Altri vi vedono in fondo dei colori.

“La signora Noia è una di quelle persone che si annoiano con tante cose. Le sue sorelle sono Felicità e Armonia e la mamma e il papà sono Rabbia e Nostalgia”: N. la rappresenta così.

Contrariamente a tutti gli altri, scrive S.: “Quando mi annoio, tutti i pezzi si incastrano e formano qualcosa di bellissimo”. E infine qualcuno chiarisce che esiste la gioia “piena”.
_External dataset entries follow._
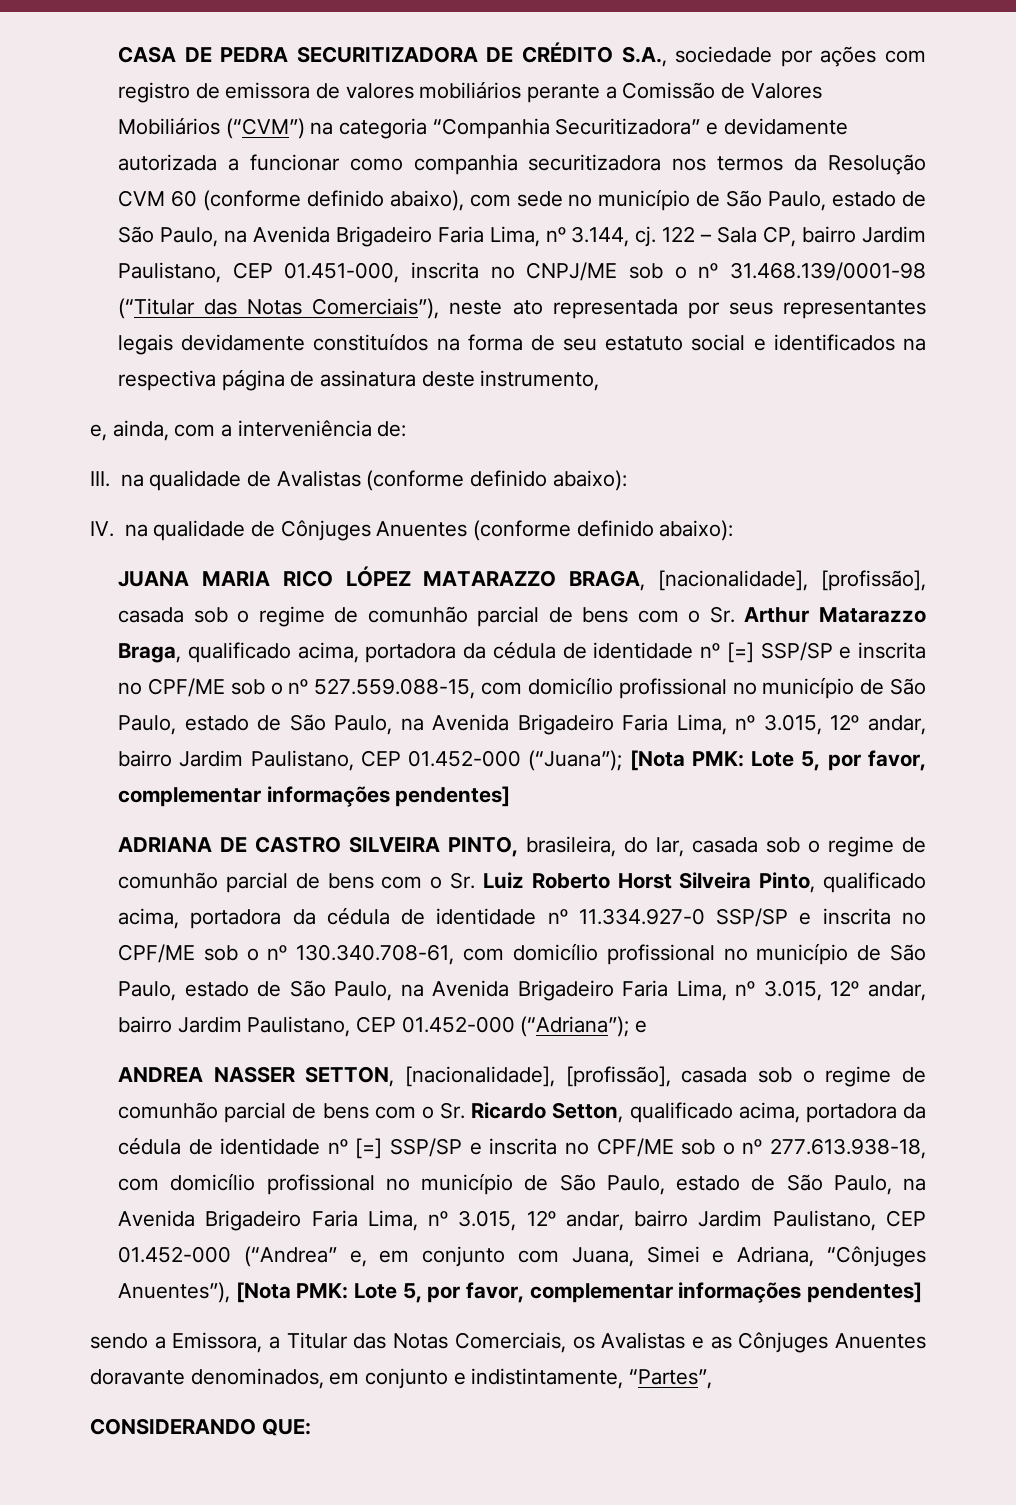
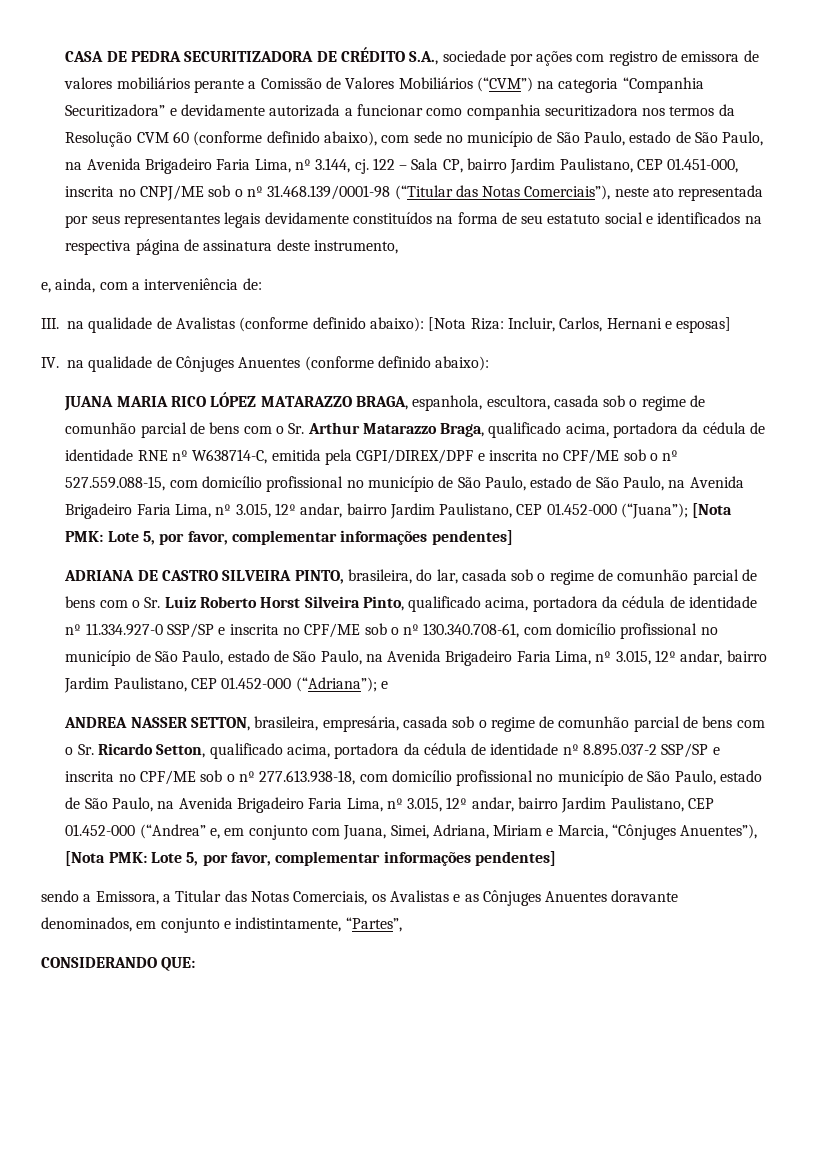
- III. na qualidade de Avalistas (conforme definido abaixo):
+ III. na qualidade de Avalistas (conforme definido abaixo): [Nota Riza: Incluir, Carlos, Hernani e esposas]
- JUANA MARIA RICO LÓPEZ MATARAZZO BRAGA, [nacionalidade], [profissão], casada sob o regime de comunhão parcial de bens com o Sr. Arthur Matarazzo Braga, qualificado acima, portadora da cédula de identidade nº [=] SSP/SP e inscrita no CPF/ME sob o nº 527.559.088-15, com domicílio profissional no município de São Paulo, estado de São Paulo, na Avenida Brigadeiro Faria Lima, nº 3.015, 12º andar, bairro Jardim Paulistano, CEP 01.452-000 (“Juana”);
+ JUANA MARIA RICO LÓPEZ MATARAZZO BRAGA, espanhola, escultora, casada sob o regime de comunhão parcial de bens com o Sr. Arthur Matarazzo Braga, qualificado acima, portadora da cédula de identidade RNE nº W638714-C, emitida pela CGPI/DIREX/DPF e inscrita no CPF/ME sob o nº 527.559.088-15, com domicílio profissional no município de São Paulo, estado de São Paulo, na Avenida Brigadeiro Faria Lima, nº 3.015, 12º andar, bairro Jardim Paulistano, CEP 01.452-000 (“Juana”);
- ANDREA NASSER SETTON, [nacionalidade], [profissão], casada sob o regime de comunhão parcial de bens com o Sr. Ricardo Setton, qualificado acima, portadora da cédula de identidade nº [=] SSP/SP e inscrita no CPF/ME sob o nº 277.613.938-18, com domicílio profissional no município de São Paulo, estado de São Paulo, na Avenida Brigadeiro Faria Lima, nº 3.015, 12º andar, bairro Jardim Paulistano, CEP 01.452-000 (“Andrea” e, em conjunto com Juana, Simei e Adriana, “Cônjuges Anuentes”), [Nota PMK:
+ ANDREA NASSER SETTON, brasileira, empresária, casada sob o regime de comunhão parcial de bens com o Sr. Ricardo Setton, qualificado acima, portadora da cédula de identidade nº 8.895.037-2 SSP/SP e inscrita no CPF/ME sob o nº 277.613.938-18, com domicílio profissional no município de São Paulo, estado de São Paulo, na Avenida Brigadeiro Faria Lima, nº 3.015, 12º andar, bairro Jardim Paulistano, CEP 01.452-000 (“Andrea” e, em conjunto com Juana, Simei, Adriana, Miriam e Marcia, “Cônjuges Anuentes”), [Nota PMK:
Mi è venuta in mente la poesia La noia di Pierluigi Cappello, tratta da Ogni goccia balla il tango, BUR Rizzoli ragazzi:

“Una volta ogni bambino

con la pioggia si annoiava

ed il tempo malandrino

rallentava e si fermava:

i secondi andavan lenti

come in groppa a un lumacone,

i minuti eran prudenti

quanto un vecchio col bastone,

come stanche tartarughe

camminavano le ore

e crescevano le rughe

sulla faccia del torpore.

Stare a casa mentre piove

non è affare di bambini:

l’aspra noia non si smuove,

è un macigno con gli uncini.

Ma poi ecco all’improvviso

che quel giorno spento e stinto

dava vita ad ogni viso

e la gioia aveva vinto.

Una scatola di scarpe

diventava un bel fortino,

un gomitolo di sciarpe

un turbante levantino,

un cuscino come scudo

ed un mestolo per spada

e il bambino seminudo

era un capo di masnada.

Pochi oggetti, poche cose

ma ben dentro i giorni spenti

rinascevano le rose

dando luce ai quattro venti,

chè la figlia della noia

manda via malinconia:

lei è bella, lei è una gioia,

lei si chiama fantasia.

Le riflessioni qui riportate sono solo una parte di quanto esposto dai bambini; mi piacerebbe che questo breve testo dimostrasse quanto profonda e infinita sia la loro interiorità e, allo stesso tempo, quanto noi adulti siamo responsabili di mostrare loro la necessaria coesistenza di tanti punti di vista diversi, anche e soprattutto, dal punto di vista esistenziale. In questo compito alcuni libri ci possono aiutare.